Pepperell’s enthusiasm for the biology/machine merger, which is shared by many, leads him to claim that from a genetic perspective “there is no distinction between the mechanical and the organic when it comes to considering DNA,” a prospect that others regard with deep ambivalence. Pepperell’s claim hinges on the definition of consciousness presented in Appendix I: namely, that a conscious system cannot be closed, and cannot be conscious of nothing. Consciousness, moreover, will always have a function or purpose, a view that rejects the possibility that consciousness can be conscious of its own consciousness, a central tenet of the world’s contemplative traditions and perennial psychology. This posthuman definition of consciousness seems to leave no room for the distinction between awareness and the content of awareness. In Chapter one, however, Pepperell uses the term consciousness to refer to the attributes of a sentient mind, including “thought, emotion, memory, awareness, intelligence, self-knowledge, a sense of being, and so on” (13). Although Pepperell’s definition seems to be contradictory—on the one hand denying the possibility of consciousness being aware of itself, while on the other hand associating consciousness with self-knowledge—the overall thrust of the book emphasizes the functionalist definition of consciousness, which can only be “deduced from observable behavior” (15), as inseparable from cognitive content.

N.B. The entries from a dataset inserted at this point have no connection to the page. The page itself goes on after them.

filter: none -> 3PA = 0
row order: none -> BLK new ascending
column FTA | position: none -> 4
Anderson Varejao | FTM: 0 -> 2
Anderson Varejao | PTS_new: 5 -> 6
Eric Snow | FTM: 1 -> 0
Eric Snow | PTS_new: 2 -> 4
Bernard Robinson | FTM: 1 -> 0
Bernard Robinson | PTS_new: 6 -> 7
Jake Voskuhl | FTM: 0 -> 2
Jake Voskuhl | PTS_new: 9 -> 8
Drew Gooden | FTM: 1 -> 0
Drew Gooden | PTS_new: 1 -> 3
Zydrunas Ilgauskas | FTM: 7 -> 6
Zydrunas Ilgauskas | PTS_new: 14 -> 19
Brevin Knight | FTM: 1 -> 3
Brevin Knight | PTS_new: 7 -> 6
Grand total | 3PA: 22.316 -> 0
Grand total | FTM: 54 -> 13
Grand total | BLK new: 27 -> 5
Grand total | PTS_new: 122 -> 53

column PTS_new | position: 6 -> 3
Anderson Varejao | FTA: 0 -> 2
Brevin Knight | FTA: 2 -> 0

In describing posthuman existence, Pepperell goes to great lengths in demonstrating that consciousness and the environment cannot be distinguished in any absolute sense. This argument opposes the reductionist view that conscious thought can only occur in the brain, that as part of the body it is separate from the environment. Pepperell’s argument is nothing if not consistent in asserting that a “continuum exists throughout consciousness, body and environment . . . . [and that] nothing can be external to a human because the extent of a human can’t be fixed” (22). While advaitans or perennial psychologists may agree in principle with the claim that nothing is external to the human, unlike Pepperell they would define consciousness in immaterial or spiritual rather than materialist terms. But The Human Condition dispenses with consciousness defined as the “immaterial spark of life,” suggesting that this may be nothing but the illusion of material complexity. From this perspective, which collapses consciousness and thought, awareness and its content, Pepperell argues that it is more realistic to treat thought processes as determined not by the brain alone but rather by the interaction between brain, body, and the world.

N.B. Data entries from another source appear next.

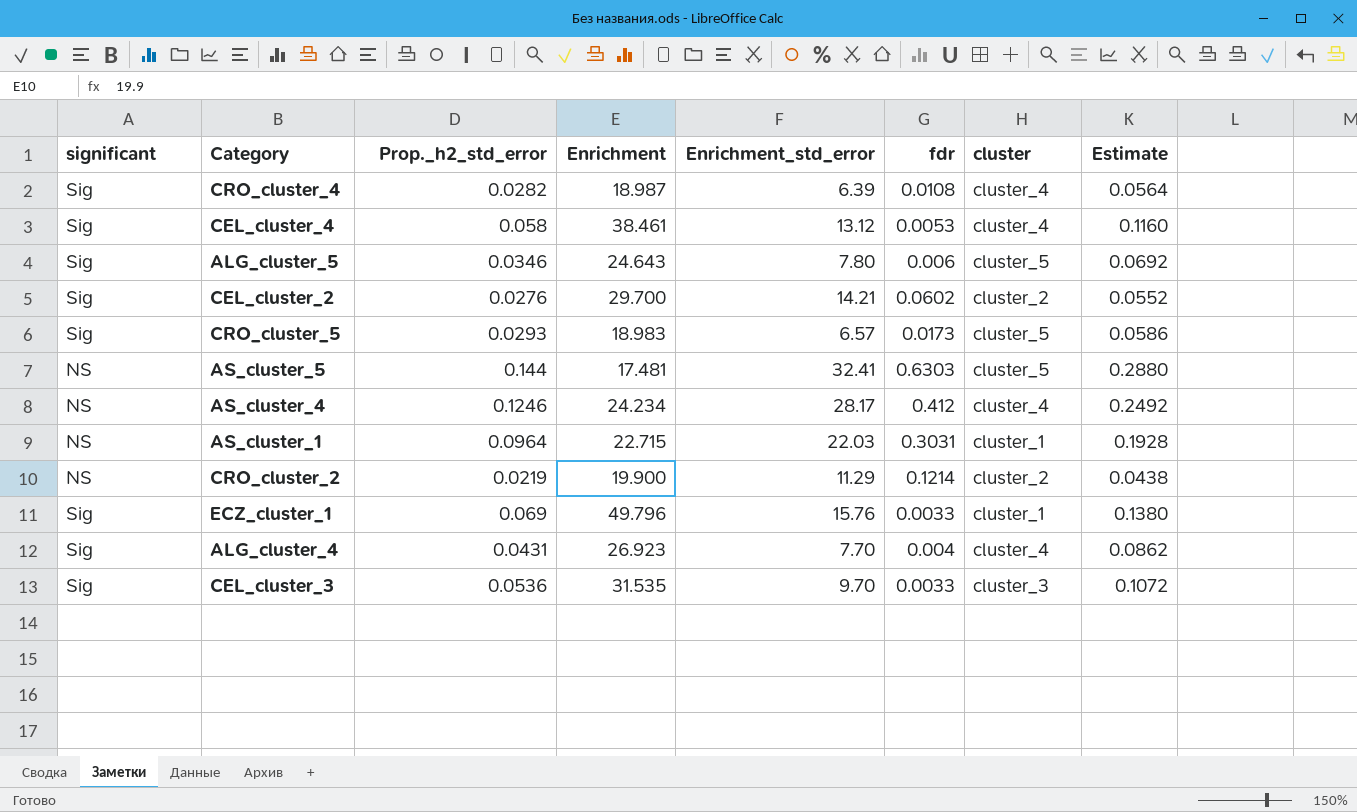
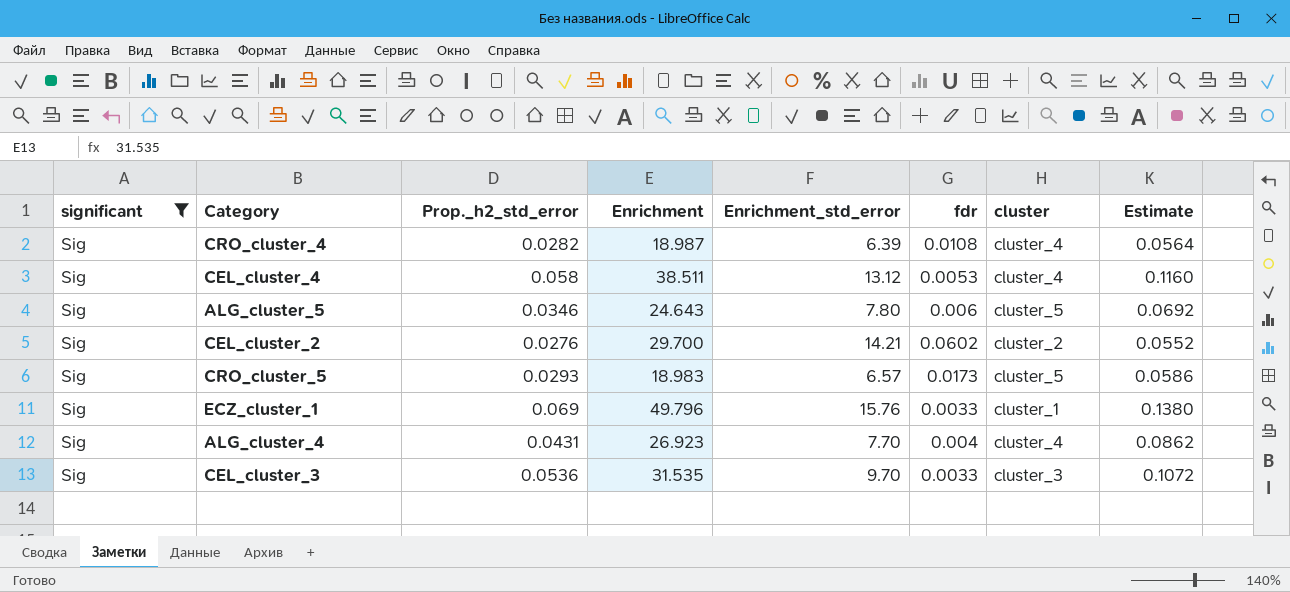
filter: none -> significant = Sig
CEL_cluster_4 | Enrichment: 38.461 -> 38.511

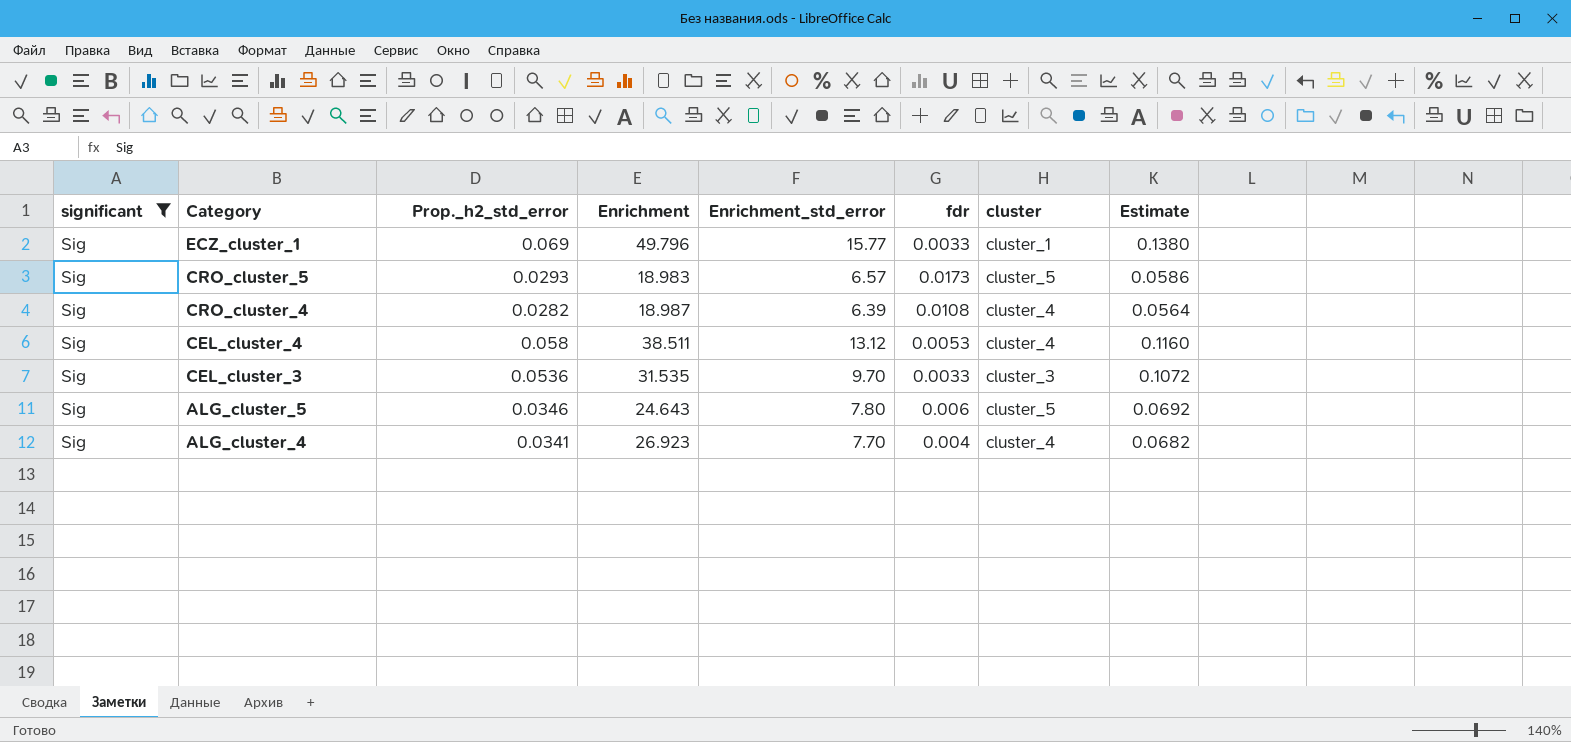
row order: none -> Category descending
row CEL_cluster_2: Sig | 0.0276 | 29.700 | 14.21 | 0.0602 | cluster_2 | 0.0552 -> none
ECZ_cluster_1 | Enrichment_std_error: 15.76 -> 15.77
ALG_cluster_4 | Prop._h2_std_error: 0.0431 -> 0.0341
ALG_cluster_4 | Estimate: 0.0862 -> 0.0682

Pepperell calls this an “embedded,” “enworlded” or “embodied” notion of human existence, with the conscious mind embedded in the body and by extension in the world (30). This view is offered as an alternative to idealism, described as the “black hole of solipsism,” and materialism, which also assumes a division between mind and matter. The posthuman condition replaces this duality with the embeddedness of mind and reality—a cognitive continuum so to speak. Pepperell calls this the “extensionist” view of natural phenomena and human existence: “In brief, rather than regarding identifiable objects in the world as coherent and discrete, extensionism holds that all objects and events extend indefinitely through space and time” (188). In other words, consciousness defined as thought processes is coextensive with and embedded in the entire universe. While logically coherent within itself, extensionism as presented here precludes the possibility that consciousness may prove to be something altogether different, as suggested by the ancient Vedic tradition of India, as well as by recent scientific studies on the distinction between consciousness and behavior. These studies problematize the habit of attributing volition to consciousness (as in Pepperell’s functionalism), and suggest instead that the primary function of consciousness may be the witnessing of conceptual content (Journal of Consciousness Studies 11.2: 2004).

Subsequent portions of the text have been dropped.